*WHAT THE TASK REQUIRES*
Transcribe each entry below exactly. Pictures do not go in the copy.

*MATERIAL FOR THE TASK*
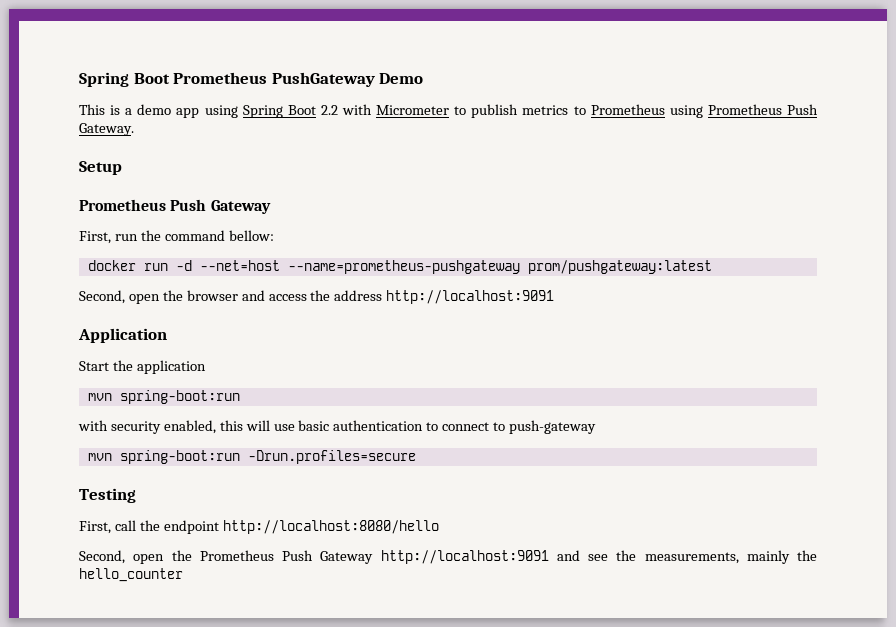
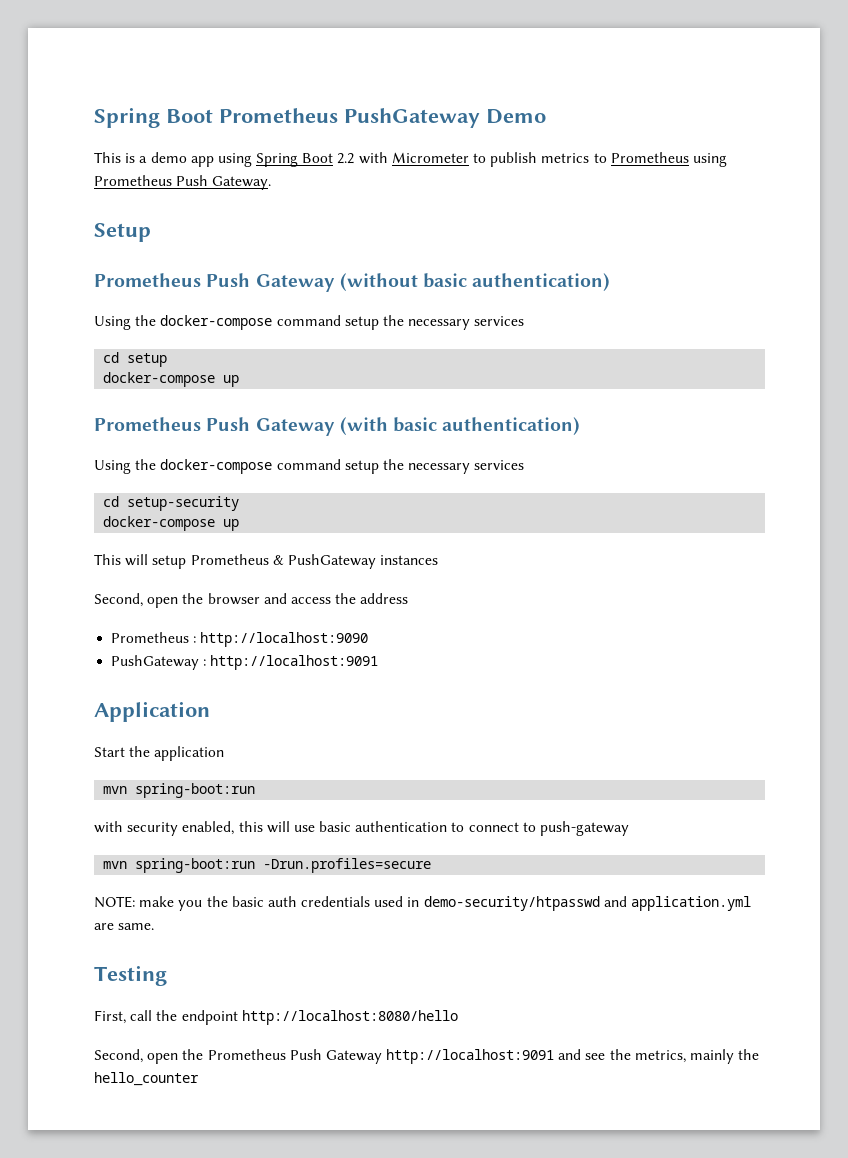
[79,230,274,244] [87,260,712,274] // First, run the command bellow: // docker run -d --net=host --name=prometheus-pushgateway prom/pushgateway:latest -> [339,273,611,291] [94,315,525,330] [103,352,168,367] [103,372,240,387] [94,417,581,436] [94,459,525,474] [103,496,240,511] [103,516,240,531] [94,554,439,569] (without basic authentication) // Using the docker-compose command setup the necessary services // cd setup // docker-compose up // Prometheus Push Gateway (with basic authentication) // Using the docker-compose command setup the necessary services // cd setup-security // docker-compose up // This will setup Prometheus & PushGateway instances
(383, 295) none -> [111,632,369,647] [111,655,207,670] // Prometheus : http://localhost:9090 // PushGateway :
(416, 457) none -> [94,896,752,911] [94,923,155,930] // NOTE: make you the basic auth credentials used in demo-security/htpasswd and application.yml are same.
[644,552,739,564] measurements, -> [634,1050,686,1063] metrics,

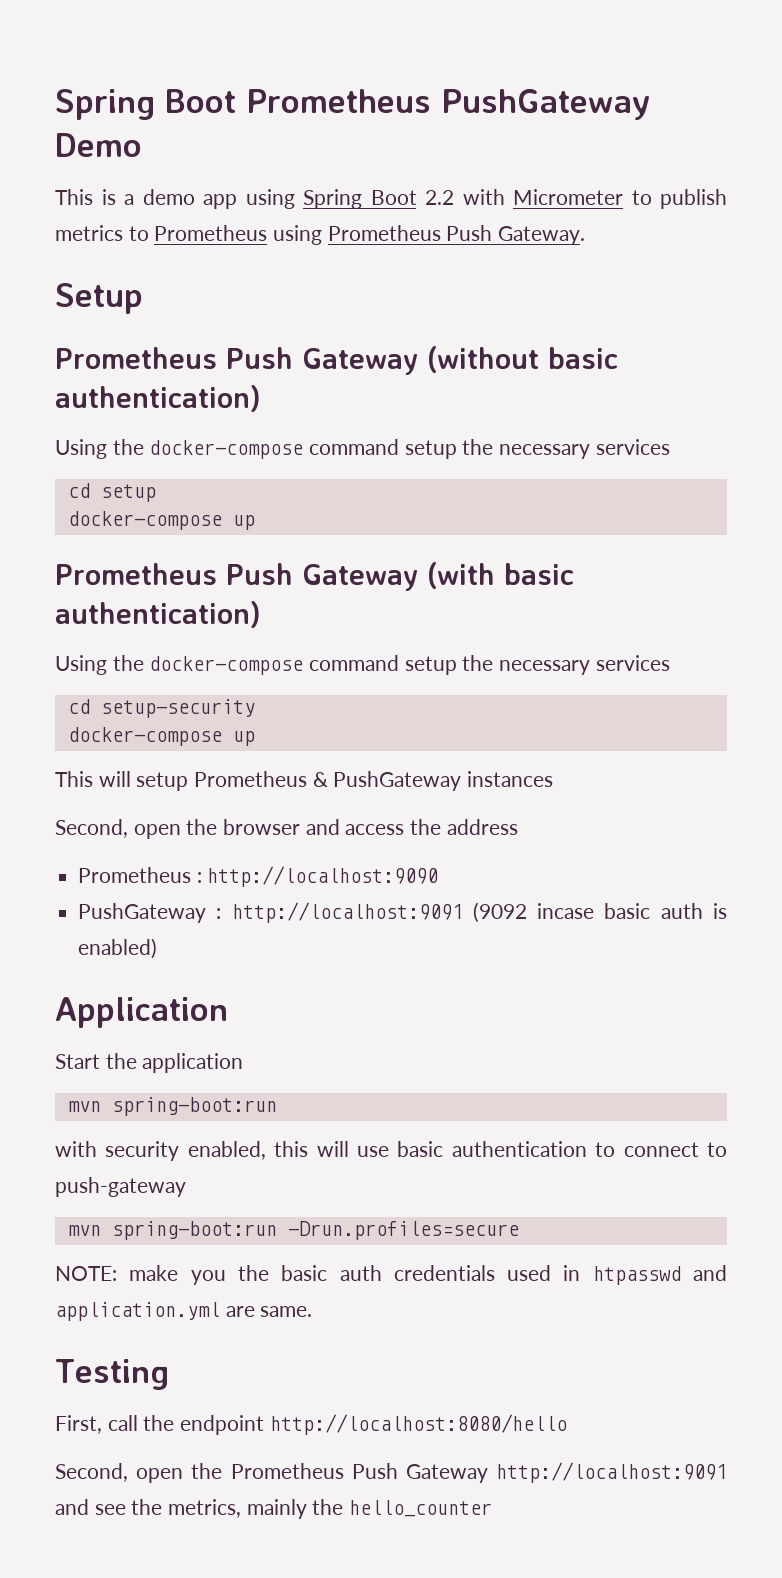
(379, 662) none -> [472,902,728,923] [78,938,158,959] (9092 incase basic auth is enabled)
[423,896,600,911] demo-security/htpasswd -> [592,1266,681,1285] htpasswd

*ANSWER TO THIS PROBLEM*
[79,230,274,244] [87,260,712,274] // First, run the command bellow: // docker run -d --net=host --name=prometheus-pushgateway prom/pushgateway:latest -> [339,273,611,291] [94,315,525,330] [103,352,168,367] [103,372,240,387] [94,417,581,436] [94,459,525,474] [103,496,240,511] [103,516,240,531] [94,554,439,569] (without basic authentication) // Using the docker-compose command setup the necessary services // cd setup // docker-compose up // Prometheus Push Gateway (with basic authentication) // Using the docker-compose command setup the necessary services // cd setup-security // docker-compose up // This will setup Prometheus & PushGateway instances
(383, 295) none -> [111,632,369,647] [111,655,207,670] // Prometheus : http://localhost:9090 // PushGateway :
(416, 457) none -> [94,896,752,911] [94,923,155,930] // NOTE: make you the basic auth credentials used in demo-security/htpasswd and application.yml are same.
[644,552,739,564] measurements, -> [634,1050,686,1063] metrics,

(379, 662) none -> [472,902,728,923] [78,938,158,959] (9092 incase basic auth is enabled)
[423,896,600,911] demo-security/htpasswd -> [592,1266,681,1285] htpasswd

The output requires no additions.